EGU22-3178
https://doi.org/10.5194/egusphere-egu22-3178
EGU General Assembly 2022
© Author(s) 2022. This work is distributed under
the Creative Commons Attribution 4.0 License.

Constraining the contribution of rock glaciers to the summer hydrology of a high-elevation watershed, Uinta Mountains, Utah, USA

Jeffrey Munroe1 and Alexander Handwerger2
Jeffrey Munroe and Alexander Handwerger
  • 1Middlebury College, Geology, Middlebury, United States of America (jmunroe@middlebury.edu)
  • 2Jet Propulsion Laboratory, California Institute of Technology, Pasadena, United States of America (alexander.handwerger@jpl.nasa.gov)

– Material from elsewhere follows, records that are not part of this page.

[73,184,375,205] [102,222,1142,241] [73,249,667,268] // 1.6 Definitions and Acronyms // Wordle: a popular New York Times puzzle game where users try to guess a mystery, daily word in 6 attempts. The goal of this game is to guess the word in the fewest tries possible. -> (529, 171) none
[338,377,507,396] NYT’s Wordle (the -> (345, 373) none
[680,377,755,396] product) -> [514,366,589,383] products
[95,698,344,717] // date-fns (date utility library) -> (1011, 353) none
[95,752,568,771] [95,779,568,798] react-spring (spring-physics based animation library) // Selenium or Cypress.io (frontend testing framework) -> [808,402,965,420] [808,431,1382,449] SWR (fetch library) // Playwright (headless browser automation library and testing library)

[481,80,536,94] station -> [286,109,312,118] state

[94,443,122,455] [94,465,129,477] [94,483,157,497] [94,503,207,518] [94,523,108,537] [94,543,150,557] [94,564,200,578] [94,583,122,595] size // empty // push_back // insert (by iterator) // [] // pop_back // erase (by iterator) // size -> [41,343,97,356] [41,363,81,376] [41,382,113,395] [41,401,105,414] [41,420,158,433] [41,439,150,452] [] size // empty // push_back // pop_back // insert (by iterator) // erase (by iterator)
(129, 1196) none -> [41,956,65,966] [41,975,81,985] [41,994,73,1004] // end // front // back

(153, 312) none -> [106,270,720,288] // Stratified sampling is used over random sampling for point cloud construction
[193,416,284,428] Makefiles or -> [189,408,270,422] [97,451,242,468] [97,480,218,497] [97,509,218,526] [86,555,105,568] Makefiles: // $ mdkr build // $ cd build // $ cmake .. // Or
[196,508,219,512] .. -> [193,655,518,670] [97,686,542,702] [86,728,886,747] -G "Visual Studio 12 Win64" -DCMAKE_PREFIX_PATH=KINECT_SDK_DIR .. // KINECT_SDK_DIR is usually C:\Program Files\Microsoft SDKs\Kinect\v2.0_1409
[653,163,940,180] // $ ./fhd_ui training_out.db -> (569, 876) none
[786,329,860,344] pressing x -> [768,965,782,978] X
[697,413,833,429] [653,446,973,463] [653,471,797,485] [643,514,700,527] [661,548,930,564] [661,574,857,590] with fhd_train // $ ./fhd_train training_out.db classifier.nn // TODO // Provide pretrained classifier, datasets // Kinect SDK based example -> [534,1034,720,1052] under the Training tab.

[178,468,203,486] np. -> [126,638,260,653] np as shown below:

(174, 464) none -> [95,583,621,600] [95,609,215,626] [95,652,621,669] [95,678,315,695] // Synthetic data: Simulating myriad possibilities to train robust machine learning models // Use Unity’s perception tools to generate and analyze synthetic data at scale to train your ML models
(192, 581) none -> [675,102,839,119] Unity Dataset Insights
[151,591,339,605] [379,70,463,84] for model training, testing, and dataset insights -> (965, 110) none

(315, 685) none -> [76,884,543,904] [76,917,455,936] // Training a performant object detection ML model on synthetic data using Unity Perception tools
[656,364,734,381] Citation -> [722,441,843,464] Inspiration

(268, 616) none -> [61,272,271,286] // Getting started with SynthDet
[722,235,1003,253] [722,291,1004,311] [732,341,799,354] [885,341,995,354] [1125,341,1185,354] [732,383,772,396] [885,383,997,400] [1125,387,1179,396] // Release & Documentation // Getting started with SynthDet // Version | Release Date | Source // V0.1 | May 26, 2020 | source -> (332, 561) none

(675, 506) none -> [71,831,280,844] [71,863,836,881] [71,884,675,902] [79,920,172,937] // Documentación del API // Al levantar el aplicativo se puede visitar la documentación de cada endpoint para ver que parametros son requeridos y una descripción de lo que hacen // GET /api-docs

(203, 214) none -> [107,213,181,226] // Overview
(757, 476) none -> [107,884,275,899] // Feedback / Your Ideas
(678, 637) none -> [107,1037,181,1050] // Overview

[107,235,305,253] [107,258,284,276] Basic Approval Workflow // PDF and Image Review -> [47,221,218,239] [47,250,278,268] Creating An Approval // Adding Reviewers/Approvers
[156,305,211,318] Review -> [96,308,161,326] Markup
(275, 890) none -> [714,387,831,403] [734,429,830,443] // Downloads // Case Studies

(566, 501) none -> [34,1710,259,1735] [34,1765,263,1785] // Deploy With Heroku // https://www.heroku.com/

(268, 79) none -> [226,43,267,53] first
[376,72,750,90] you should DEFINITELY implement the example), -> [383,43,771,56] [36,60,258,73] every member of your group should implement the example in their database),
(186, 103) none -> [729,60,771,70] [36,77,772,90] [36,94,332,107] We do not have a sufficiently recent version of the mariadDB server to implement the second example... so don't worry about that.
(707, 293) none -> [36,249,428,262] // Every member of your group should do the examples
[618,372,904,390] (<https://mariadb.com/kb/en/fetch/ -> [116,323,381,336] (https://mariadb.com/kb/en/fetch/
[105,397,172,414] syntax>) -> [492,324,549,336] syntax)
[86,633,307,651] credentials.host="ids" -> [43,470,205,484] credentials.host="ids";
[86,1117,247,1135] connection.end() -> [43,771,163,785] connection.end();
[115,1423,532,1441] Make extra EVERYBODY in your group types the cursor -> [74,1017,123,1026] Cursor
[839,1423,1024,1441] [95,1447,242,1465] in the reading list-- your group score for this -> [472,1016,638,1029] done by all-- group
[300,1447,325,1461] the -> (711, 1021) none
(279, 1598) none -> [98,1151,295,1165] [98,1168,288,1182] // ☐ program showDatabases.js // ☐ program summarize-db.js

Rock glaciers are common components of mountain landscapes with strong potential to document past and present environmental changes, and a notable vulnerability to future climatic perturbations.  Recent studies have begun to consider the contribution of rock glaciers to high mountain hydrology, with a particular emphasis on the possible role of internal ice as a source of meltwater.  This project utilized automated samplers to collect water discharging from two representative rock glaciers in the Uinta Mountains of Utah, USA.  Additional samplers were deployed at a non-rock glacier spring and along the main stream in this basin.  All samplers ran continuously from the start of July through early October, 2021.  Water from the automated samplers, and from precipitation collectors, was analyzed for stable isotopes with cavity ring-down spectroscopy and hydrochemistry with ICP-MS.  Our findings reveal that water draining from the rock glaciers in mid-summer has a low solute content and notably negative δ18O, consistent with the melting of lingering snowpack.  As summer progresses, values of δ18O rise and total dissolved load increases as the influence of this snow-derived water wanes.  In late summer and early autumn, nearly all of the rock glacier discharge can be distinguished from snowmelt, summer precipitation, and groundwater by intermediate values of δ18O, elevated d-excess, and high abundances of Ca and Mg.  This water is interpreted to come from internal ice that was vulnerable to melting in this warm summer following a snow-poor winter.  The isotopic and hydrochemical fingerprint of this rock glacier discharge can then be used as an end-member, along with groundwater and summer precipitation, for unmixing of the late summer streamwater composition.  This exercise suggests that September discharge in the stream, with a watershed of ~50 km2 above the sampling point, contains a detectable component derived from melting internal ice of unknown age within rock glaciers.  An important implication of this conclusion is that late summer/ autumn baseflow in high-elevation streams could decrease in the future as this reservoir of subsurface ice is depleted, particularly in summers following low-snow winters.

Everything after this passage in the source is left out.